Particolarmente significativa la relazione sul “Sostegno alle famiglie in lutto” tenuta da padre Ihor Boyko, rettore del seminario teologico dello Spirito Santo di Lepoli e preside della Facoltà di Bioetica della Chiesa greco-cattolica ucraina, il quale ha auspicato la creazione di gruppi di mutuo soccorso come centri di guarigione, solidarietà e speranza.
Il 7 luglio, il Vescovo Vasyl Tuchapets, responsabile del Dipartimento per la Pastorale Sociale della Chiesa Greco-Cattolica Ucraina, ha parlato di come la Chiesa sta rispondendo alle sfide della guerra nel campo della pastorale sociale e dell'assistenza alle vittime. Il Vescovo ha presentato una relazione dettagliata sulla pastorale sociale della Chiesa per il 2024, sottolineando come
circa 12,7 milioni di persone in Ucraina necessitano di aiuti umanitari, ma solo un terzo di loro può essere raggiunto con le risorse internazionali.
Il 5 luglio 2025, durante il Sinodo dei Vescovi dell'Ukraina, la presidente di "Caritas Ucraina" Tetyana Stavnycha ha presentato un rapporto sulle attività dell'organizzazione nel 2024, che è attiva da 30 anni e che è ormai una delle più grandi strutture caritatevoli in Ucraina.
Nel 2024, Caritas Ucraina riuniva 47 organizzazioni locali, oltre 2.600 dipendenti, oltre 11.000 volontari registrati, di cui circa 2.400 attivi, oltre a 300 sedi parrocchiali con il potenziale di arrivare a 1.000. Nonostante la prima ondata di tagli ai finanziamenti nel campo degli aiuti umanitari, l'organizzazione ha continuato a rispondere alle numerose sfide della guerra.

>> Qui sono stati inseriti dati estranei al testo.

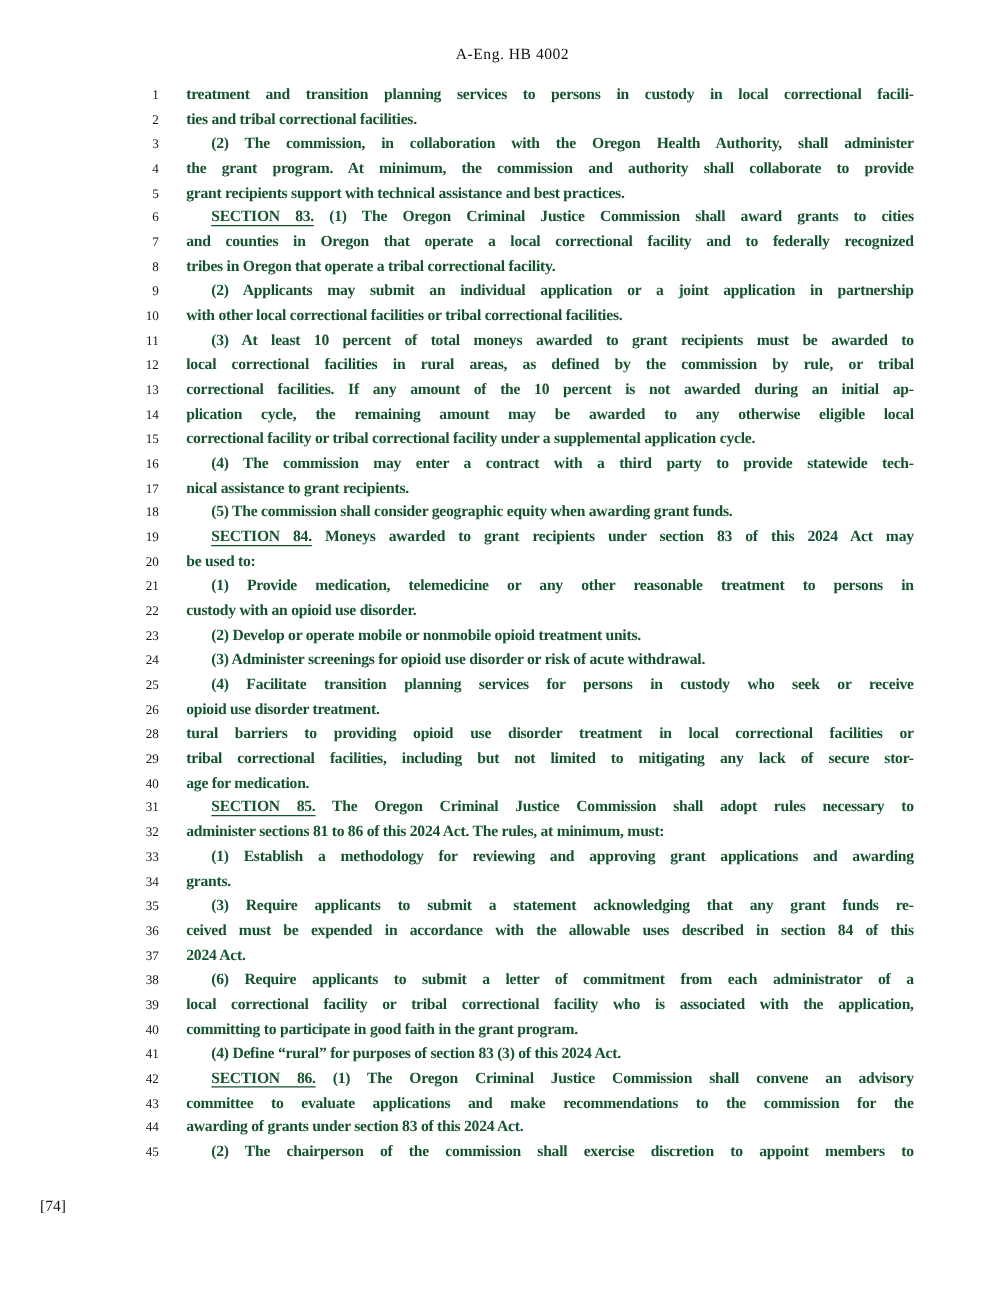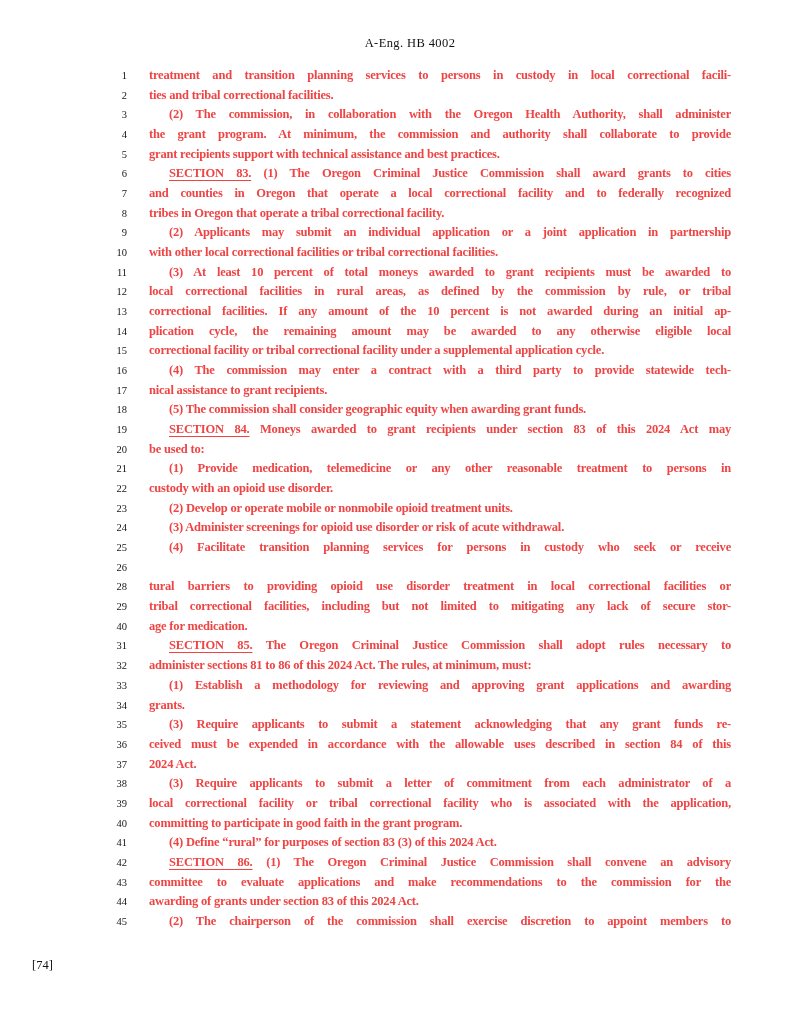"treatment and transition planning" .text { color: #ef4444 -> #14532d }
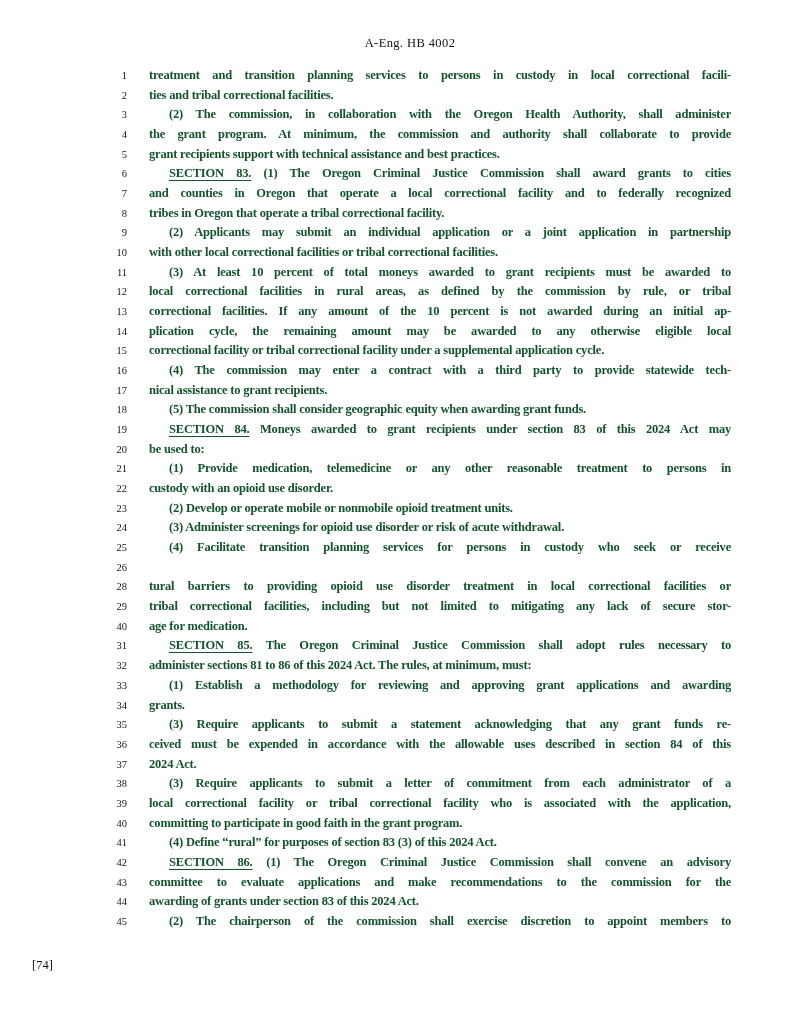"opioid use disorder treatment." div.text { html: none -> <div>opioid use disorder treatment.</div> }
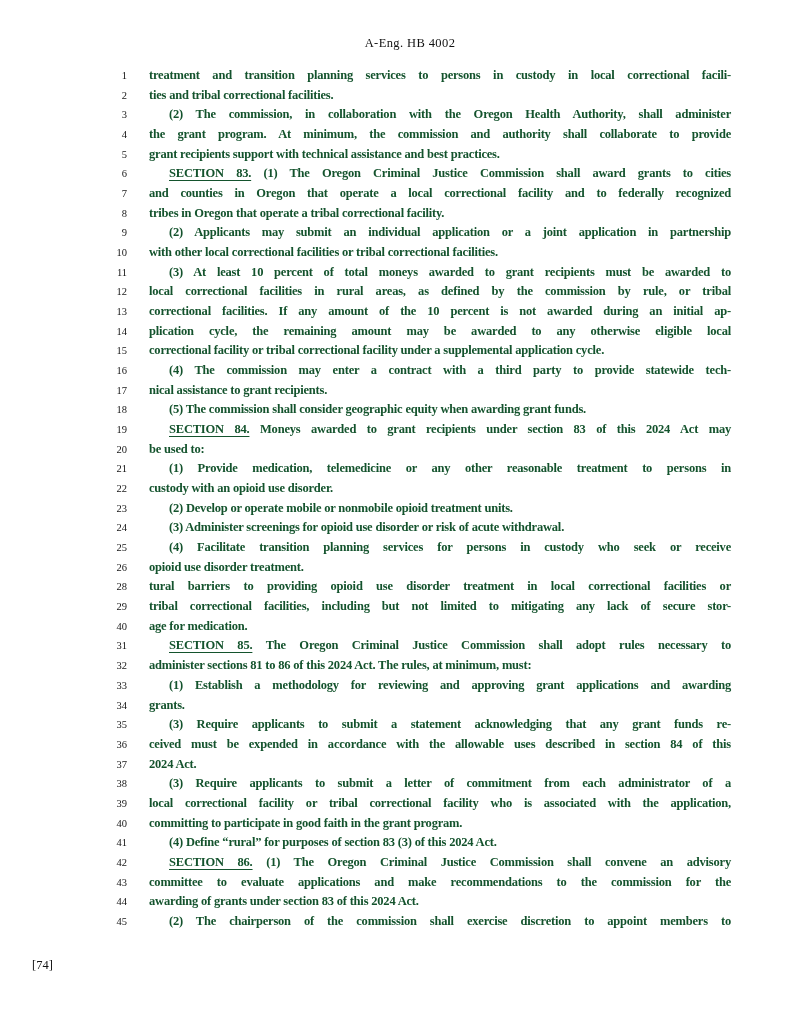"(3) Require applicants to submit a letter" div.text { text: 3 -> 6 }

Tra i principali ambiti di intervento sono figurati: l'evacuazione dalle zone di prima linea, l'assistenza alle persone con bisogni primari (alloggio, cibo, acqua, igiene, servizi medici), il supporto alla salute mentale e lo sviluppo comunitario. L'organizzazione non si è limitata a rispondere alla crisi, ma ha anche iniziato a cercare soluzioni a lungo termine, attraverso programmi di stabilizzazione e ripensando il proprio sviluppo strategico.